Strategies and tactics for collaboration:
Susy Bielak, from the Walker’s Education and Community Programs Department is interested in strategies for collaboration: “There is a system at play here at the Walker, some levels of specialization –on the spectrum, we’re somewhere in the middle of your experiences, it sounds like. Can you offer some insight on tactical collaborations? It sounds like you’ve had some beautiful mentorship – but what about those instances of working together where collaboration isn’t quite so natural, so easy.”

Makishi responds, “The residency programs I’ve worked in all champion natural collaborations, self-chosen collaborations, but I don’t think that’s the only way to work together. For myself, I’m very fond of matchmaking:  As a manager, I’ve occasionally put two people together who weren’t natural pairings, but where there was one person I thought would benefit tremendously – like medicine. Maybe, as a result, I needed to be a diplomat, when one of the pair drove the other crazy, but these could still be very useful partnerships.”

He says, as a leader in such situations, “it’s my role to see things through another’s eyes, to make the bridge. [Inculcating that sense of collaboration, even among unlikely partners, then] becomes a very gentle admonition to think a certain way, to empathize and try things from a new perspective.”
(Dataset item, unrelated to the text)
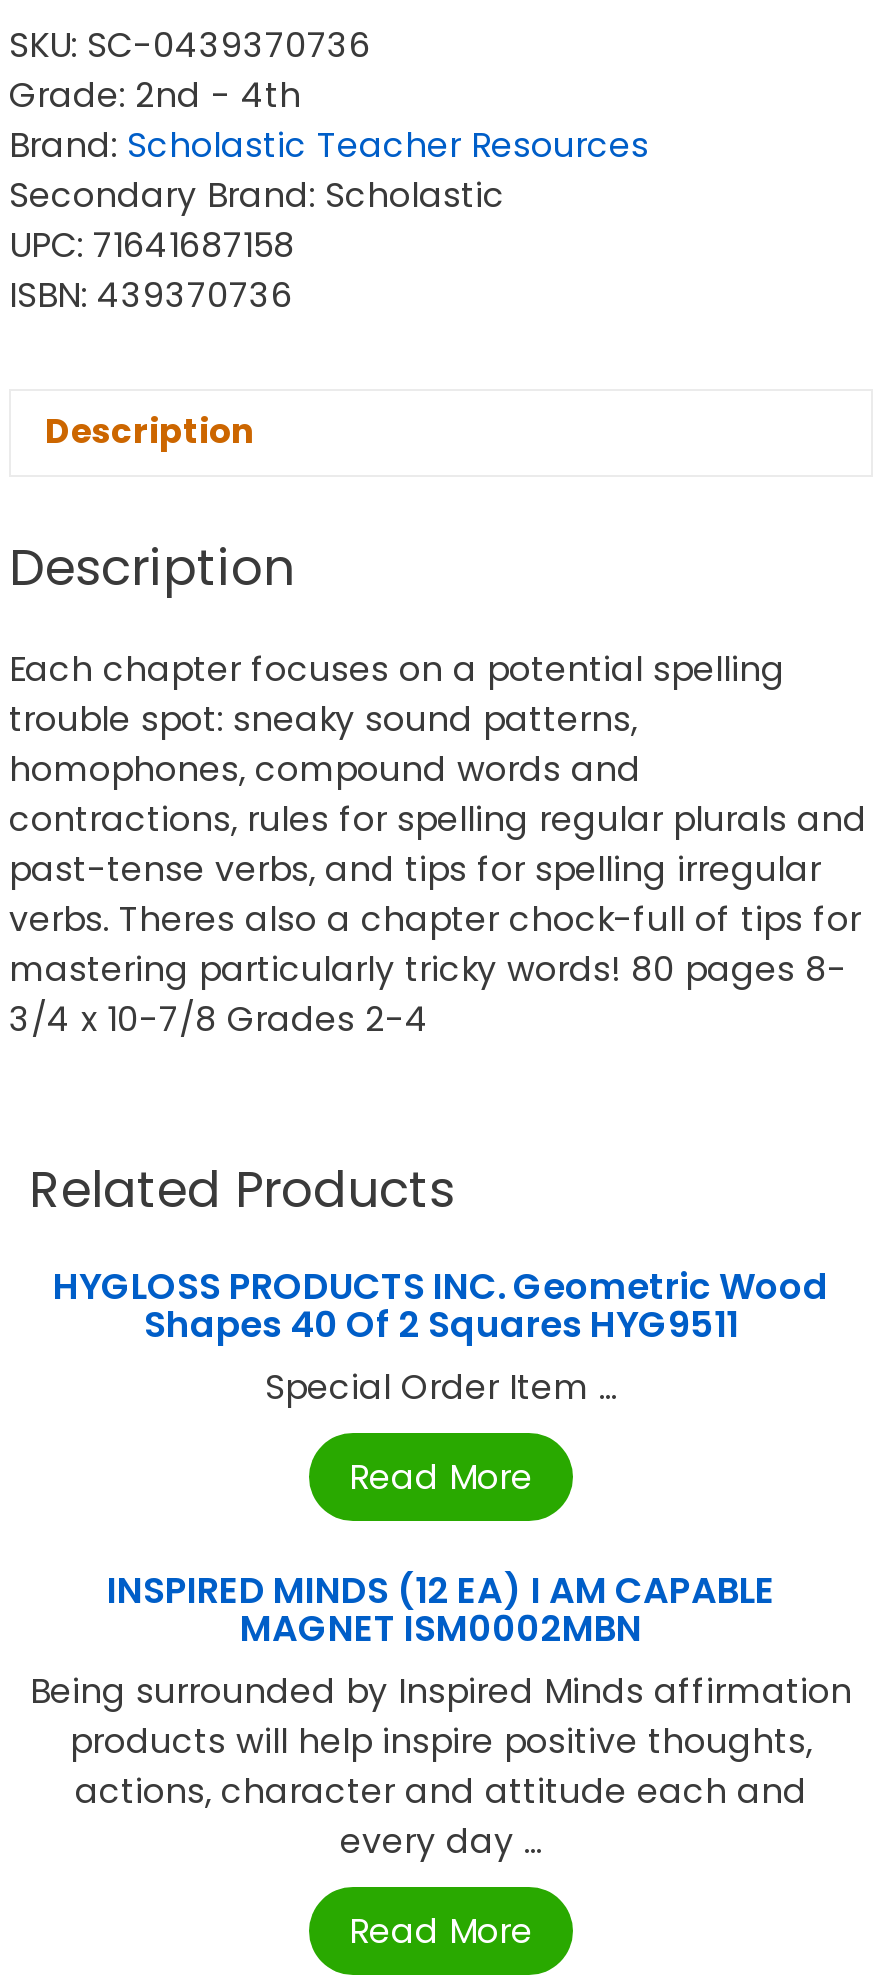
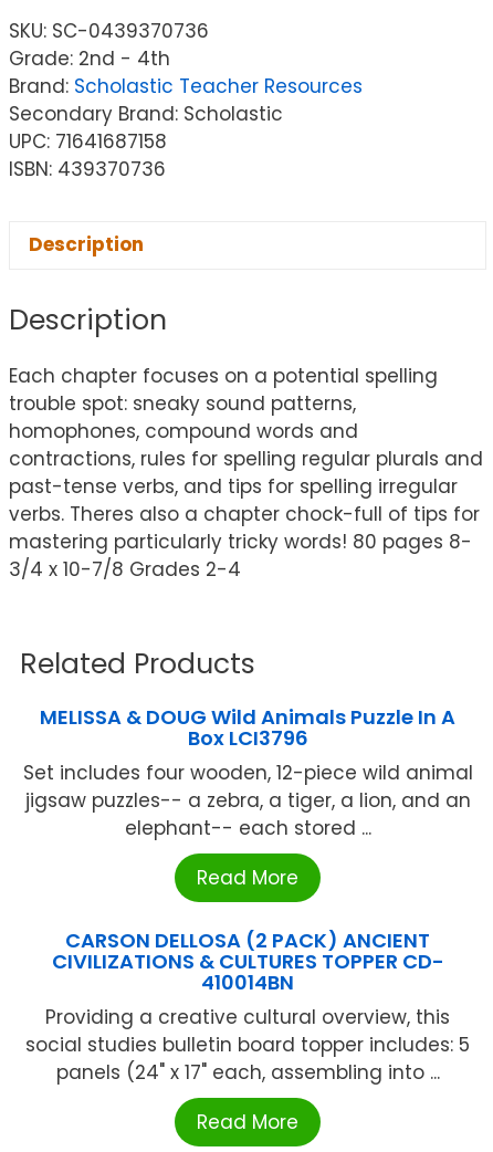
[53,1262,829,1412] HYGLOSS PRODUCTS INC. Geometric Wood | Shapes 40 Of 2 Squares HYG9511 | Special Order Item ... -> [23,703,473,842] MELISSA & DOUG Wild Animals Puzzle In A | Box LCI3796 | Set includes four wooden, 12-piece wild animal | jigsaw puzzles-- a zebra, a tiger, a lion, and an | elephant-- each stored ...
[30,1566,852,1866] INSPIRED MINDS (12 EA) I AM CAPABLE | MAGNET ISM0002MBN | Being surrounded by Inspired Minds affirmation | products will help inspire positive thoughts, | actions, character and attitude each and | every day ... -> [25,927,470,1086] CARSON DELLOSA (2 PACK) ANCIENT | CIVILIZATIONS & CULTURES TOPPER CD- | 410014BN | Providing a creative cultural overview, this | social studies bulletin board topper includes: 5 | panels (24" x 17" each, assembling into ...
On the other hand, he says, “when two people naturally gravitate toward each other, I think one should take advantage of that, allow them to boost each other. But that kind of partnering is easy, isn’t it?” He says, for him, the strategy linchpin is in putting the right team in place from the beginning, selecting a complementary mix of qualities and working styles: “It’s important not to worry so much about hiring quickly, but hiring correctly. To put the right person in the right job, so that they love what they’re doing – so they’re just where they want to be.”